Michael Likosky examines the continuities and discontinuities between colonial and present-day high tech transnational legal orders. His concern is specifically with the colonial characteristics of the legal order which underpins the global high tech economy. He distinguishes the democratic and human rights rhetoric of this economy from a reality wherein the legal order is often used to reproduce colonial-type relationships. Just as in the colonial period, the expansion of trans-border commerce overlaps with democratic demands and human rights in complex, multifaceted and paradoxical ways. Through a case study looking at Malaysia's Multimedia Super Corridor, a high tech national development plan and foreign direct investment scheme, he examines how the transnational leaders of the high tech economy along with the Malaysian political elite react when human rights problems threaten to derail commercial plans.

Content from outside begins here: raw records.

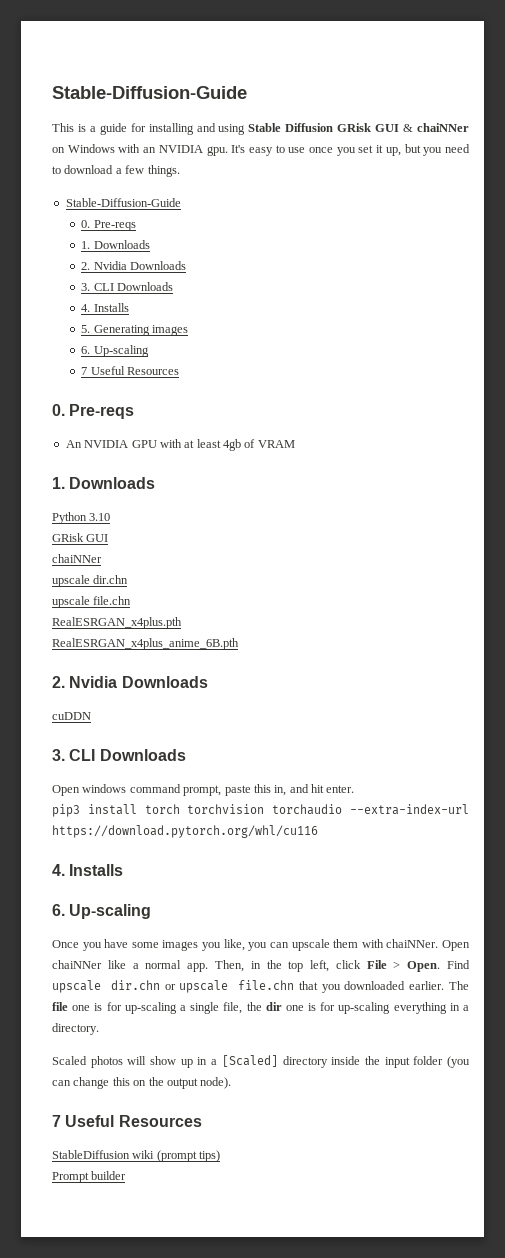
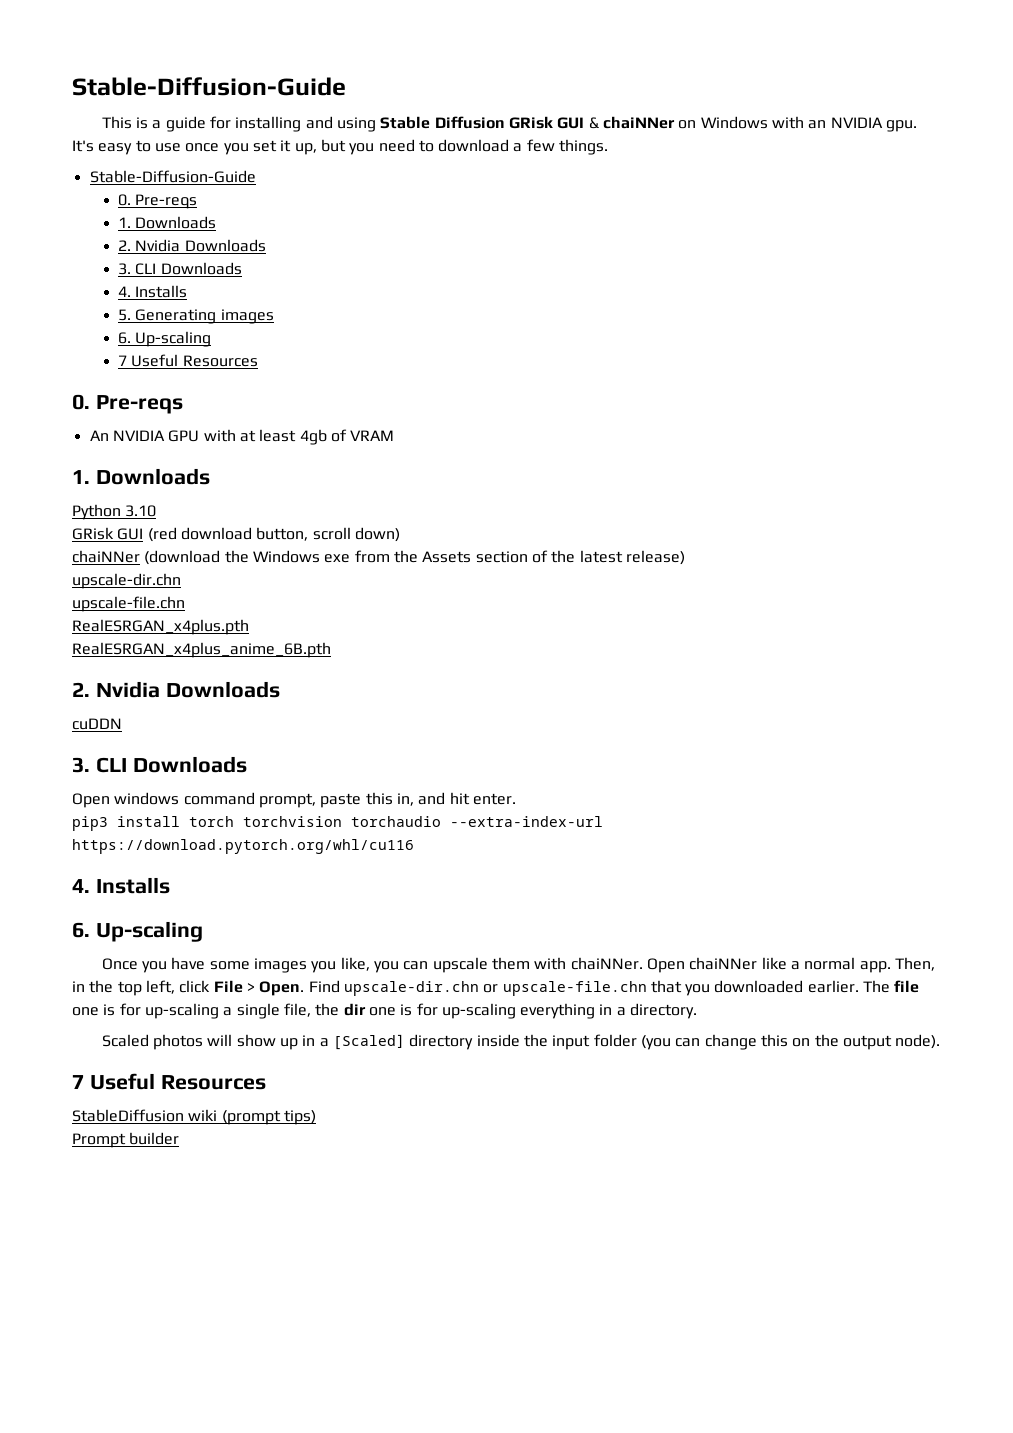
  Python 3.10
- GRisk GUI
- chaiNNer
- upscale dir.chn
- upscale file.chn
+ GRisk GUI (red download button, scroll down)
+ chaiNNer (download the Windows exe from the Assets section of the latest release)
+ upscale-dir.chn
+ upscale-file.chn
- Find upscale dir.chn or upscale file.chn that you downloaded earlier.
+ Find upscale-dir.chn or upscale-file.chn that you downloaded earlier.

Contents: Foreword; Introduction: cultural imperialism and transnational commerce. Dual Legal Orders: Variation and oligarchic states; Compound corporations; Dual legal orders. High Tech Promises: Proto-Malaysia; Infrastructure for commerce; Culture for commerce; Human rights and commerce; Conclusion: where we are and how we might move forward; Bibliography; Subject index; Index of law cases.
About the Author: Dr Michael B. Likosky is at the School of Oriental and African Studies at the University of London, UK.
Reviews: 'Likosky's is much more than a descriptive history. His account proposes a new socio-legal approach to the development material. He sets forth several innovative ideas for the analysis of development in post-colonial states…The value of the book does not rest on its concluding call for global ethical action, as commendable as that may be, but on its insightful analysis of the socio-legal conditions that underlie transnational commerce, and on its clarifying contribution of general concepts.' Professor Sally Falk Moore, Harvard University, USA (from the Foreword)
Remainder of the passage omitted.